> TASK REQUIREMENTS:
Only the lines below from the one with "ranked_32.pdb | total Output: 5.15 -> 5.13" through the one with "row ranked_12.pdb: none -> 1.83 | -6.962" are to be written out, exactly and without any images.
────────────────
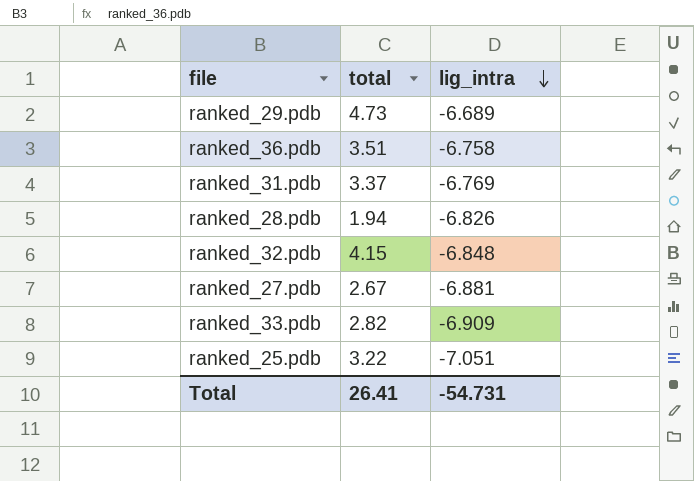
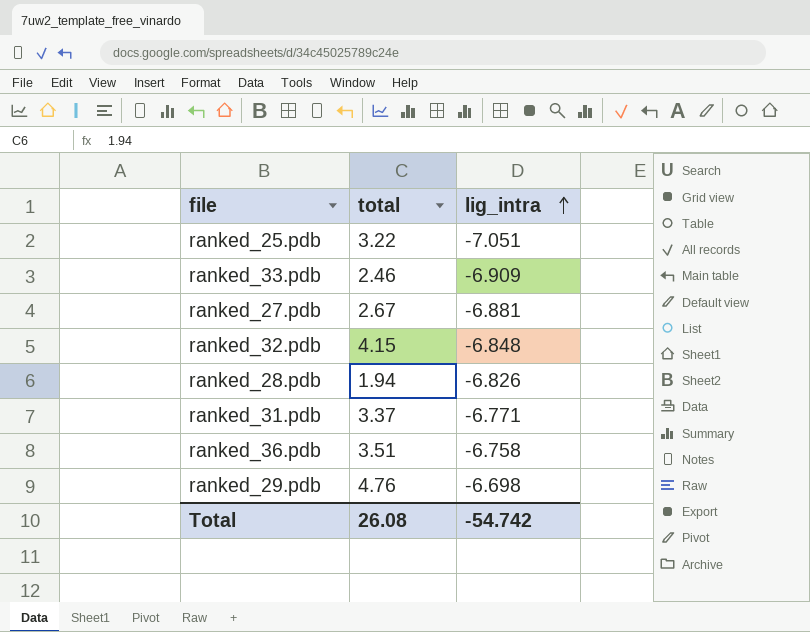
row order: lig_intra descending -> lig_intra ascending
ranked_33.pdb | total: 2.82 -> 2.46
ranked_31.pdb | lig_intra: -6.769 -> -6.771
ranked_29.pdb | total: 4.73 -> 4.76
ranked_29.pdb | lig_intra: -6.689 -> -6.698
Total | total: 26.41 -> 26.08
Total | lig_intra: -54.731 -> -54.742

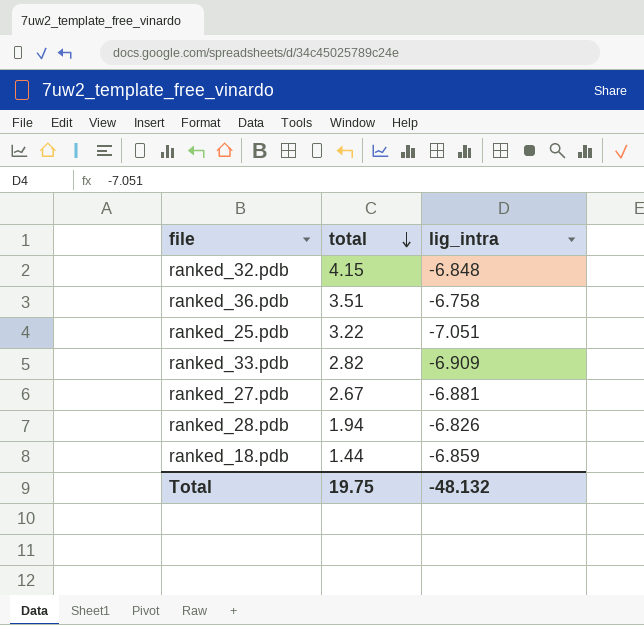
row order: lig_intra ascending -> total descending
row ranked_31.pdb: 3.37 | -6.771 -> none
row ranked_29.pdb: 4.76 | -6.698 -> none
ranked_33.pdb | total: 2.46 -> 2.82
row ranked_18.pdb: none -> 1.44 | -6.859
Total | total: 26.08 -> 19.75
Total | lig_intra: -54.742 -> -48.132

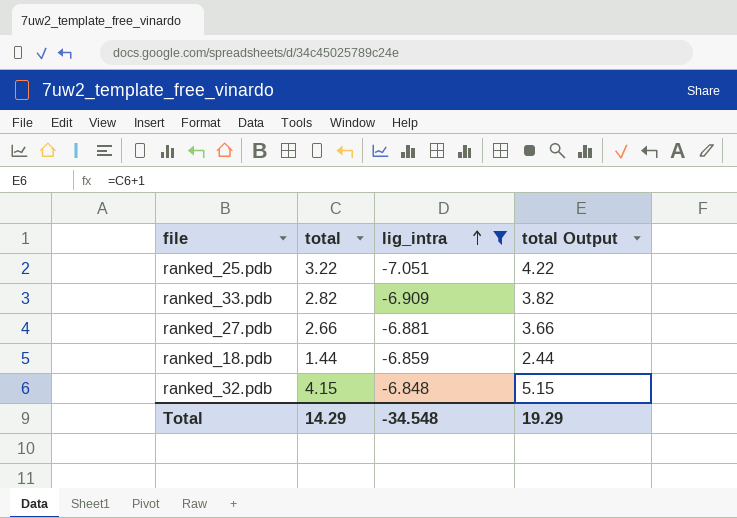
filter: none -> lig_intra <= -6.848
row order: total descending -> lig_intra ascending
column total Output | formula: none -> [total] + 1
ranked_27.pdb | total: 2.67 -> 2.66
Total | total: 19.75 -> 14.29
Total | lig_intra: -48.132 -> -34.548

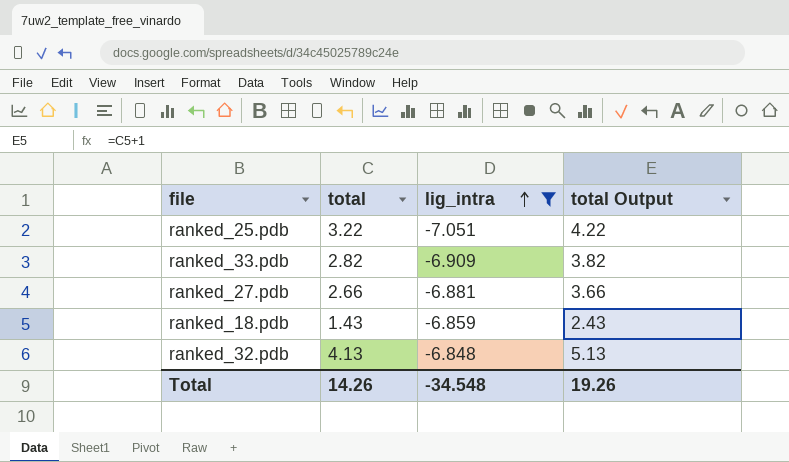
ranked_18.pdb | total: 1.44 -> 1.43
ranked_18.pdb | total Output: 2.44 -> 2.43
ranked_32.pdb | total: 4.15 -> 4.13
ranked_32.pdb | total Output: 5.15 -> 5.13
Total | total: 14.29 -> 14.26
Total | total Output: 19.29 -> 19.26

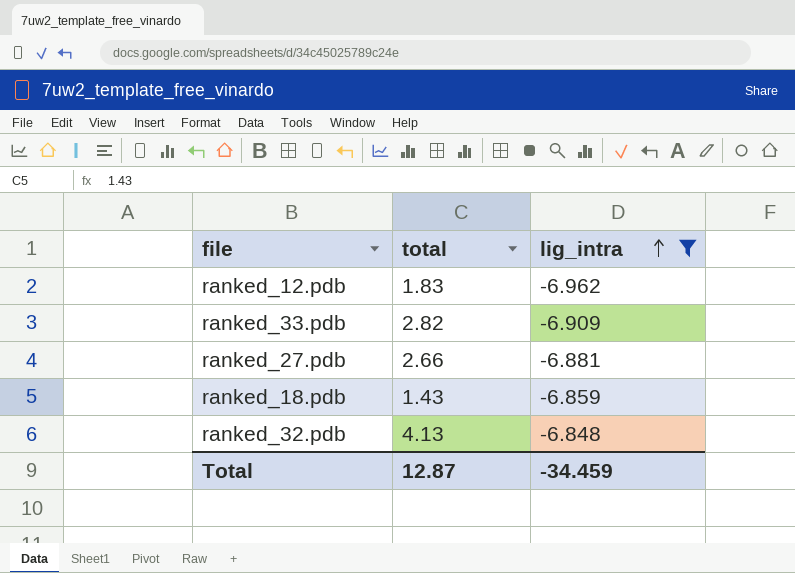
column total Output | formula: [total] + 1 -> none
row ranked_25.pdb: 3.22 | -7.051 | 4.22 -> none
row ranked_12.pdb: none -> 1.83 | -6.962
Total | total: 14.26 -> 12.87
Total | lig_intra: -34.548 -> -34.459

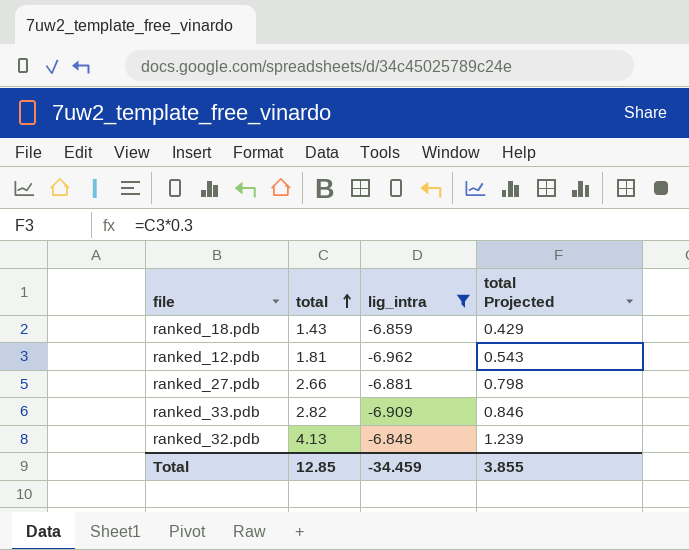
row order: lig_intra ascending -> total ascending
column total Projected | formula: none -> [total] * 0.3
ranked_12.pdb | total: 1.83 -> 1.81
Total | total: 12.87 -> 12.85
────────────────
> ANSWER:
ranked_32.pdb | total Output: 5.15 -> 5.13
Total | total: 14.29 -> 14.26
Total | total Output: 19.29 -> 19.26

column total Output | formula: [total] + 1 -> none
row ranked_25.pdb: 3.22 | -7.051 | 4.22 -> none
row ranked_12.pdb: none -> 1.83 | -6.962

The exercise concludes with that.